What is required » Each entry should be given again exactly, with any image left out.

Web page revision data:

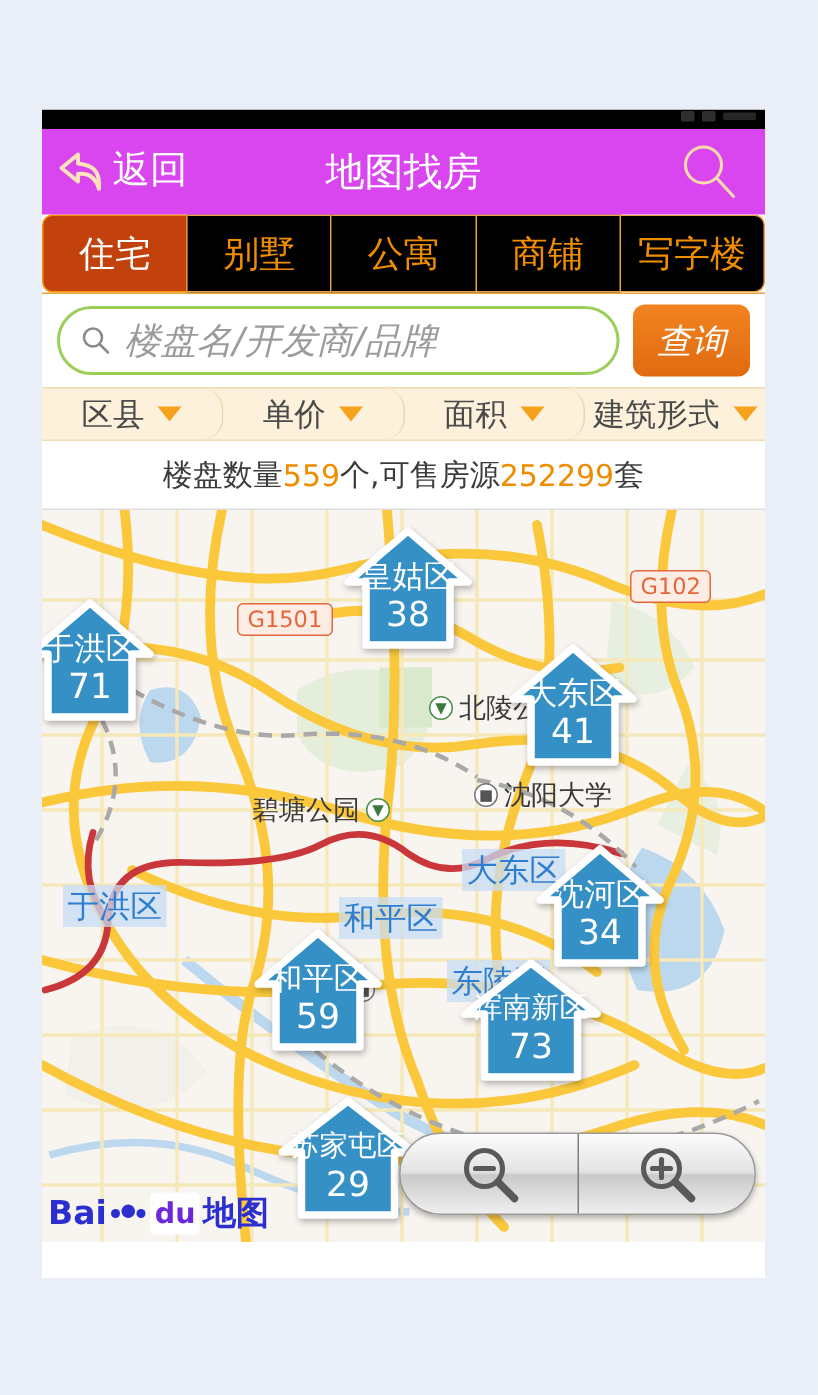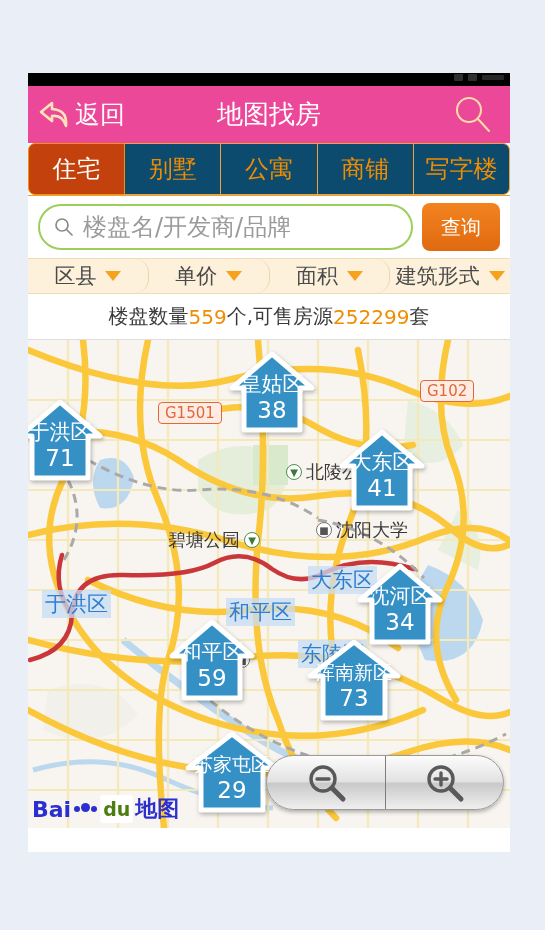--- a/index.html
+++ b/index.html
@@ -29,8 +29,8 @@
 
   
   .header {
-    height:57px; background:#ec4899;
-    display:flex; align-items:center; position:relative;
+    height:57px; background:#d946ef;
+    display:flex; align-items:center; position:relative;font-family:Liberation Mono, monospace;
   }
   .back-btn {
     display:flex; align-items:center; gap:3px;

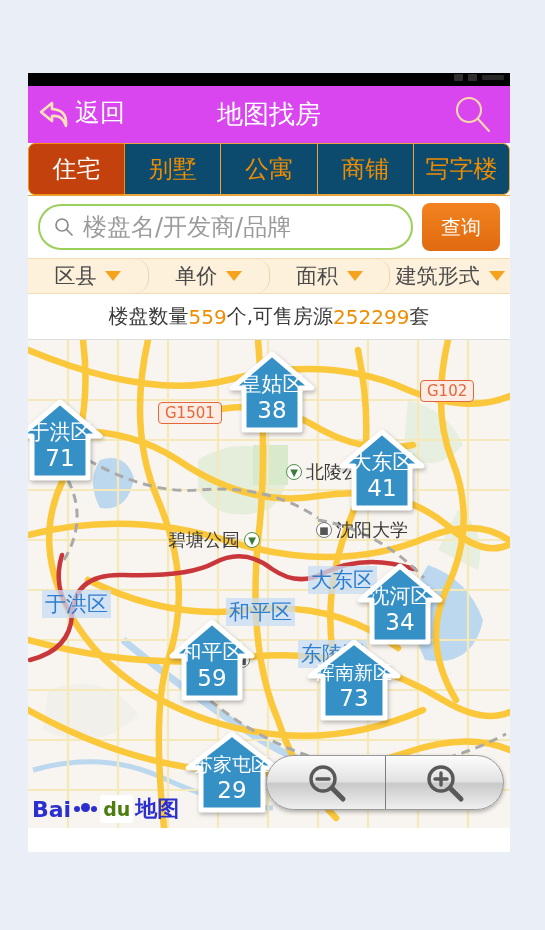--- a/index.html
+++ b/index.html
@@ -58,7 +58,7 @@
     flex:1; display:flex; align-items:center; justify-content:center;
     font-size:24px; color:#f08c00;
     border:1px solid #e9a53f; border-left:none;
-    background:#0c4a6e; cursor:pointer;
+    background:#000000; cursor:pointer;
   }
   .tab:first-child { border-left:1px solid #e9a53f; border-top-left-radius:7px; border-bottom-left-radius:7px; }
   .tab:last-child  { border-top-right-radius:7px; border-bottom-right-radius:7px; }

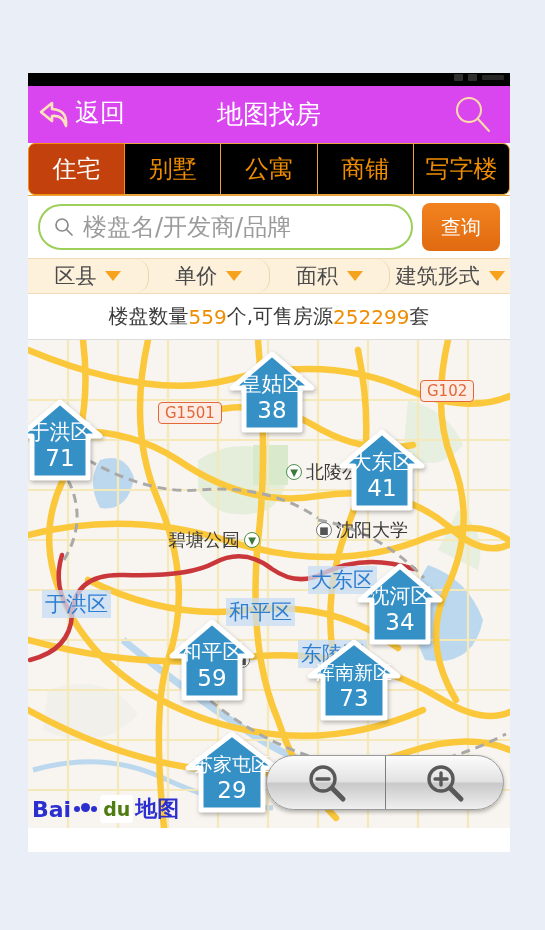--- a/index.html
+++ b/index.html
@@ -67,7 +67,7 @@
   
   .searchrow {
     height:62px; display:flex; align-items:center;
-    padding:0 10px; gap:9px; background:#fff;
+    padding:0 10px; gap:9px; background:#fff;font-style:italic;
   }
   .searchbox {
     flex:1; height:46px; border:2px solid #9ccf5a;

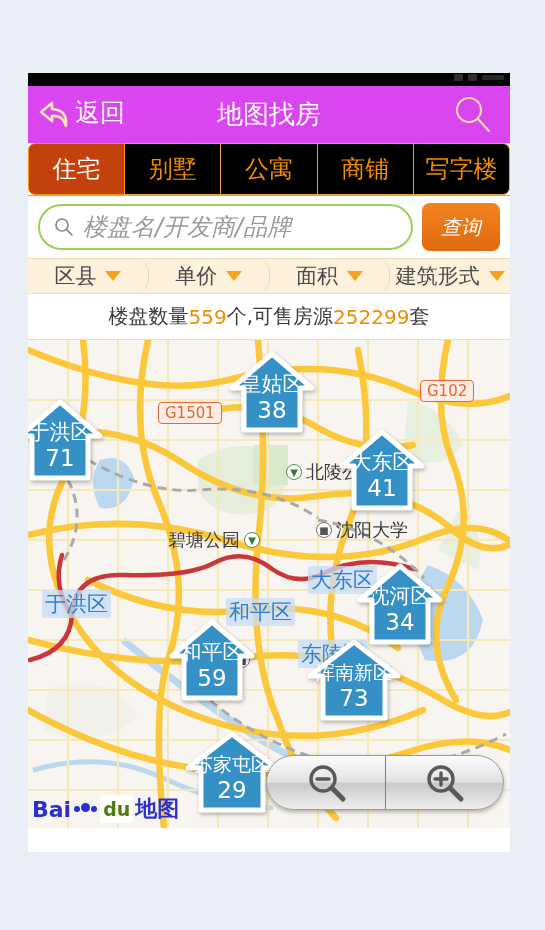--- a/index.html
+++ b/index.html
@@ -81,7 +81,7 @@
   .query-btn {
     width:78px; height:48px; border-radius:8px;
     background:linear-gradient(180deg,#f2831f 0%,#e06a10 100%);
-    color:#fff; font-size:20px;
+    color:#fff; font-size:23px;
     display:flex; align-items:center; justify-content:center;
     cursor:pointer; border:none;
   }

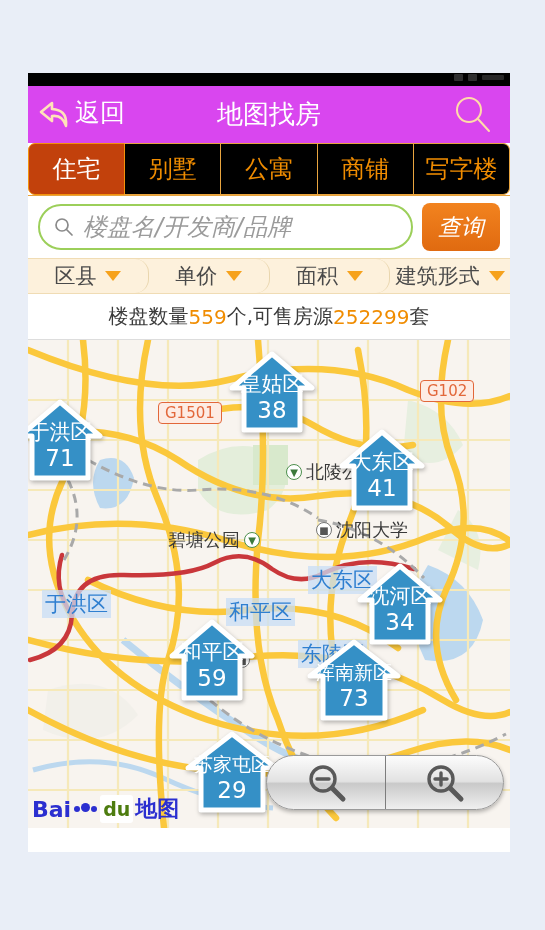--- a/index.html
+++ b/index.html
@@ -183,7 +183,7 @@
   .bd-paws { display:flex; align-items:flex-end; gap:1px; margin:0 1px 4px 1px; }
   .bd-paws i { width:6px; height:6px; border-radius:50%; background:#2b2fd0; display:block; }
   .bd-paws i.big { width:9px; height:9px; }
-  .bd-red { color:#4d7c0f; background:#fff; border-radius:3px; padding:3px 3px; font-size:19px; }
+  .bd-red { color:#6d28d9; background:#fff; border-radius:3px; padding:3px 3px; font-size:19px; }
   .bd-map { color:#2b2fd0; }
 </style>
 </head>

Exercise solution »
--- a/index.html
+++ b/index.html
@@ -29,8 +29,8 @@
 
   
   .header {
-    height:57px; background:#ec4899;
-    display:flex; align-items:center; position:relative;
+    height:57px; background:#d946ef;
+    display:flex; align-items:center; position:relative;font-family:Liberation Mono, monospace;
   }
   .back-btn {
     display:flex; align-items:center; gap:3px;

--- a/index.html
+++ b/index.html
@@ -58,7 +58,7 @@
     flex:1; display:flex; align-items:center; justify-content:center;
     font-size:24px; color:#f08c00;
     border:1px solid #e9a53f; border-left:none;
-    background:#0c4a6e; cursor:pointer;
+    background:#000000; cursor:pointer;
   }
   .tab:first-child { border-left:1px solid #e9a53f; border-top-left-radius:7px; border-bottom-left-radius:7px; }
   .tab:last-child  { border-top-right-radius:7px; border-bottom-right-radius:7px; }

--- a/index.html
+++ b/index.html
@@ -67,7 +67,7 @@
   
   .searchrow {
     height:62px; display:flex; align-items:center;
-    padding:0 10px; gap:9px; background:#fff;
+    padding:0 10px; gap:9px; background:#fff;font-style:italic;
   }
   .searchbox {
     flex:1; height:46px; border:2px solid #9ccf5a;

--- a/index.html
+++ b/index.html
@@ -81,7 +81,7 @@
   .query-btn {
     width:78px; height:48px; border-radius:8px;
     background:linear-gradient(180deg,#f2831f 0%,#e06a10 100%);
-    color:#fff; font-size:20px;
+    color:#fff; font-size:23px;
     display:flex; align-items:center; justify-content:center;
     cursor:pointer; border:none;
   }

--- a/index.html
+++ b/index.html
@@ -183,7 +183,7 @@
   .bd-paws { display:flex; align-items:flex-end; gap:1px; margin:0 1px 4px 1px; }
   .bd-paws i { width:6px; height:6px; border-radius:50%; background:#2b2fd0; display:block; }
   .bd-paws i.big { width:9px; height:9px; }
-  .bd-red { color:#4d7c0f; background:#fff; border-radius:3px; padding:3px 3px; font-size:19px; }
+  .bd-red { color:#6d28d9; background:#fff; border-radius:3px; padding:3px 3px; font-size:19px; }
   .bd-map { color:#2b2fd0; }
 </style>
 </head>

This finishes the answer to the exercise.